Laporan geosurvey.co.id, Aisyah Nursyamsi
geosurvey.co.id, JAKARTA – Organisasi Kesehatan Dunia (WHO) menyebutkan 1 dari 7 anak usia 10-19 tahun di seluruh dunia menderita masalah kesehatan mental.
Gangguan jiwa pada remaja antara lain depresi, kecemasan, dan gangguan kepribadian.
Data UNICEF Indonesia (2021) menunjukkan bahwa sekitar 50 persen masalah kesehatan mental dimulai pada usia 14 tahun dan sekitar 75 persen pada usia 24 tahun.
Studi ini menunjukkan bahwa sekitar 50 persen anak muda di Indonesia menderita depresi, kecemasan, atau mengalami stres ekstrem.
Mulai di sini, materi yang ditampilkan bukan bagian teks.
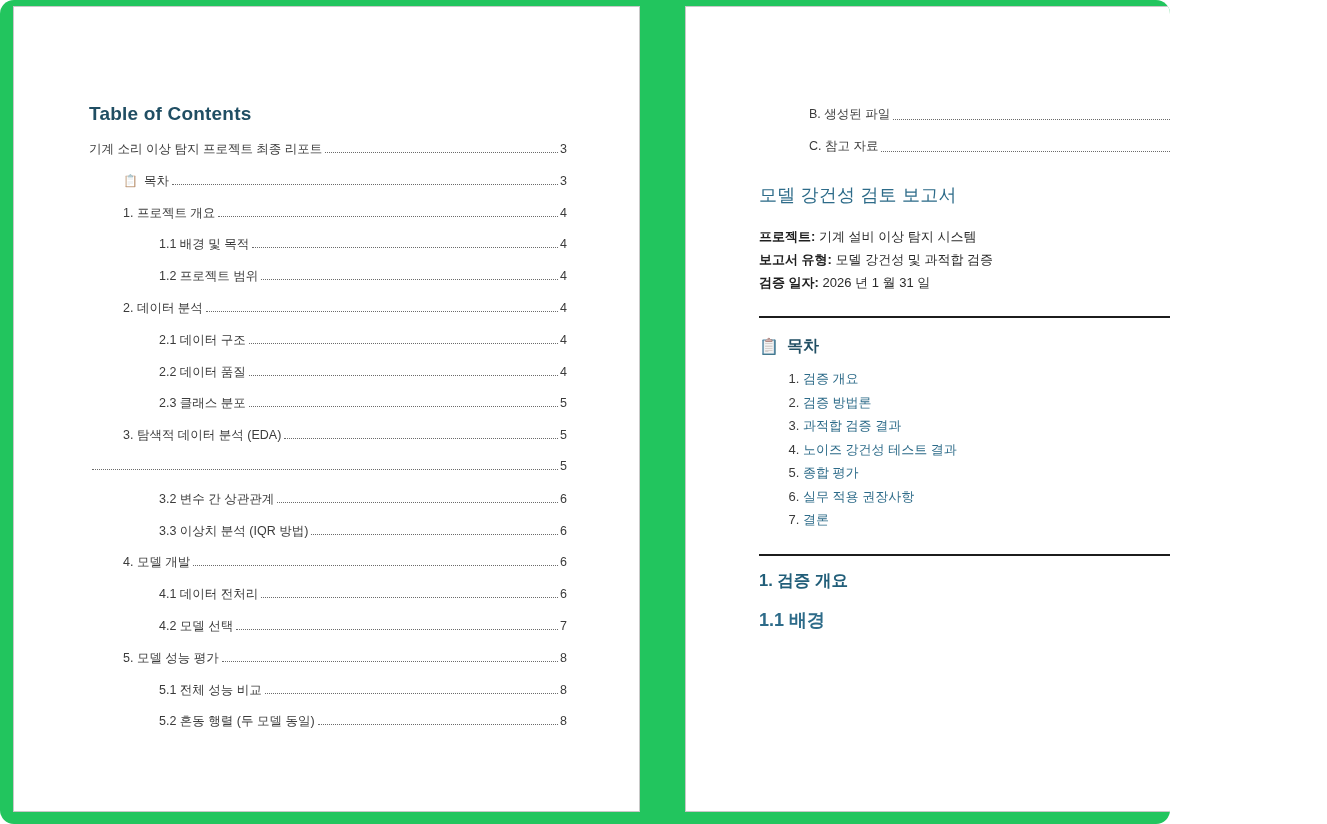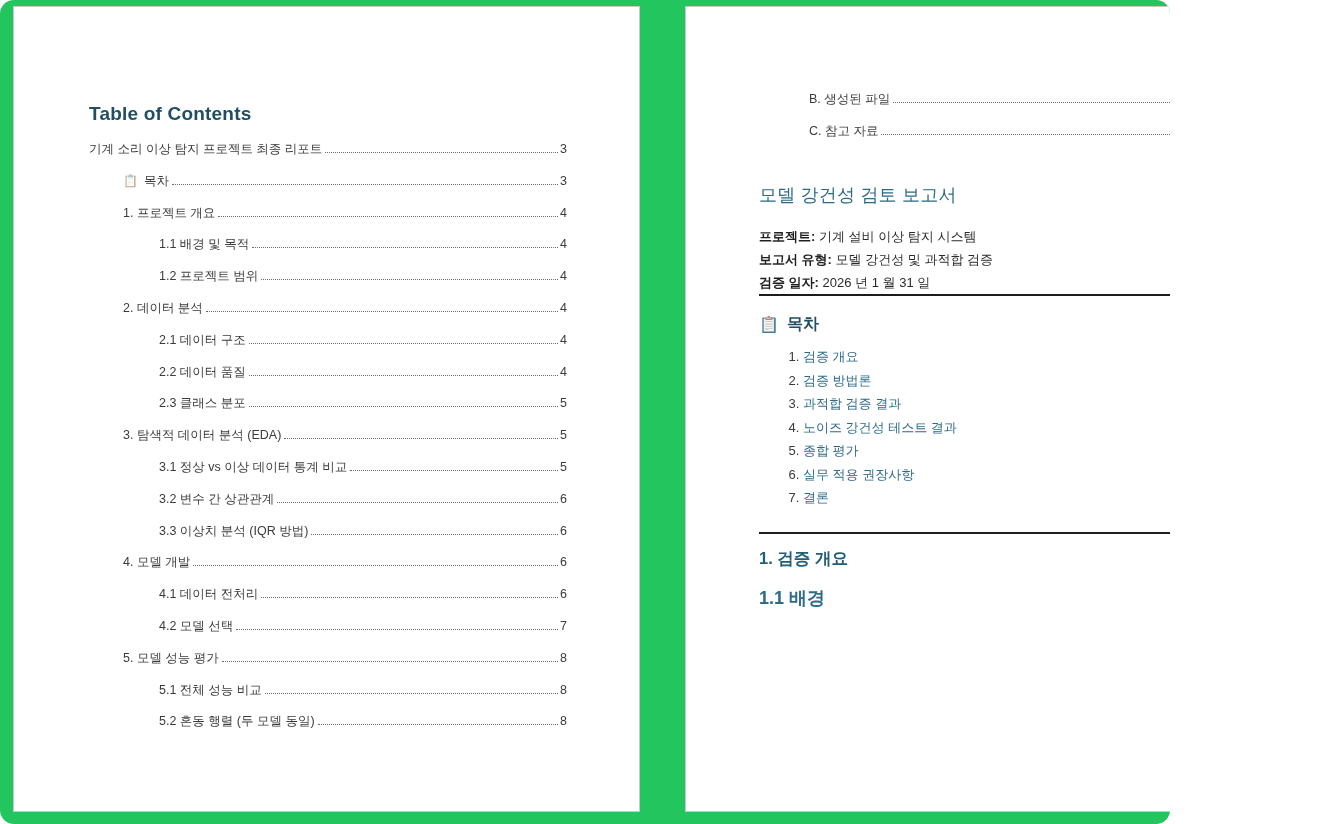"B. 생성된 파일" .rtoc .toc-row { align-items: none -> flex-end }
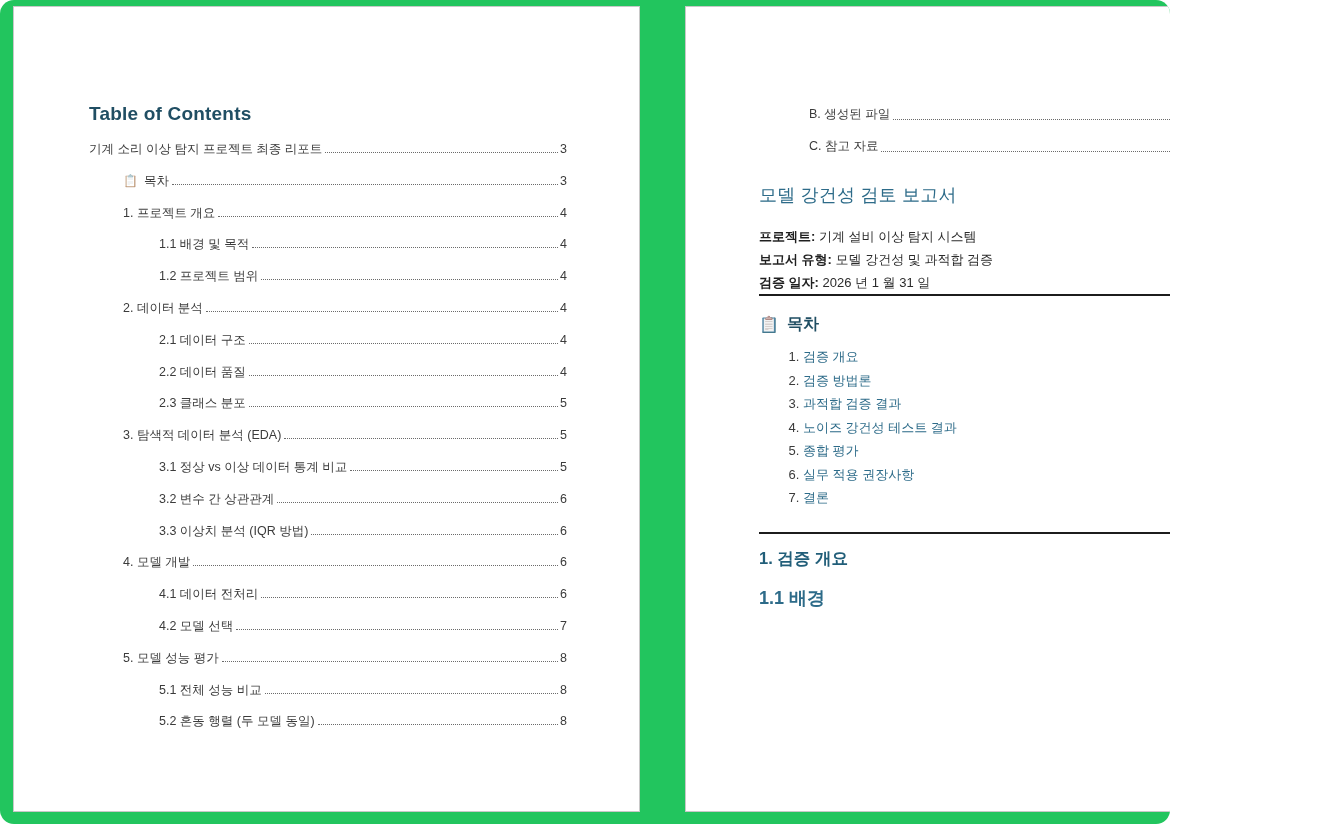"프로젝트: 기계 설비 이상 탐지" .meta-block { margin-bottom: none -> 22px }
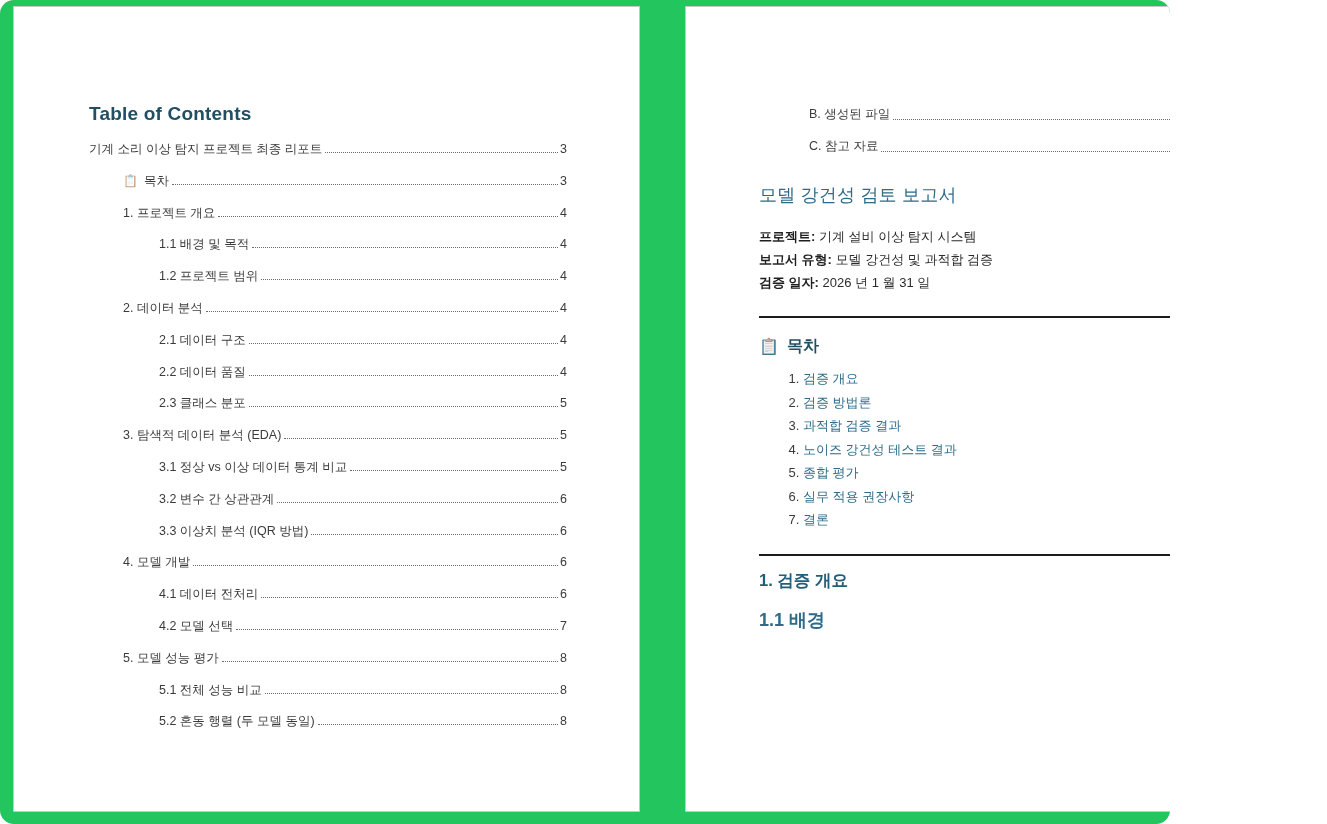"3.1 정상 vs 이상 데이터" span.toc-label { html: <span>3.1 정상 vs 이상 데이터 통계 비교</span> -> none }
Dalam konteks ini, Inspektur Deputi Kesejahteraan Keluarga dan Pemberdayaan Keluarga Kementerian Kependudukan dan Pembangunan Keluarga (KemenKPK) Nopian Andusti menjelaskan, keluarga memegang peranan penting.
“Keluarga merupakan tempat yang berperan penting dalam keberhasilan tumbuh kembang anak,” ujarnya dalam buku Pelayanan Kesehatan Reproduksi Remaja, “Membuka Yang Terbaik – Remaja Bahagia, Dunia Bahagia di Kawasan Tebet, Jakarta Selatan, Sabtu ( 26/06) 10/2024).
Menurut Nopian, keluarga merupakan komunitas pertama yang mengenal dan memahami perkembangan anak.
Orang tua dalam keluarga, kata Nopian, ibarat cermin bagi anak.
Karakter, temperamen, dan kemampuan anak bergantung pada bagaimana orang tua bersikap dan mengasuh anak.
Sayangnya, cara orang tua berkomunikasi dengan anak seringkali berbeda.
Seringkali komunikasi antara orang tua dan anak justru menimbulkan ketegangan, kebingungan, bahkan konflik dalam hubungan.
Faktanya, mencintai dan mendukung hubungan keluarga yang kuat dapat berdampak positif pada kesehatan mental remaja.
Faktanya, hubungan emosional yang positif dapat mengurangi kemungkinan remaja terkena masalah kesehatan mental.
Nopian berkata: “Hubungan antara seseorang dan orang tuanya adalah salah satu hubungan terpenting yang mereka (remaja) miliki. Orang tua memainkan peran penting dalam mempengaruhi interaksi remaja dengan faktor-faktor kompleks dan saling berhubungan yang menyebabkan kecanduan. Di depan, kata Nopian.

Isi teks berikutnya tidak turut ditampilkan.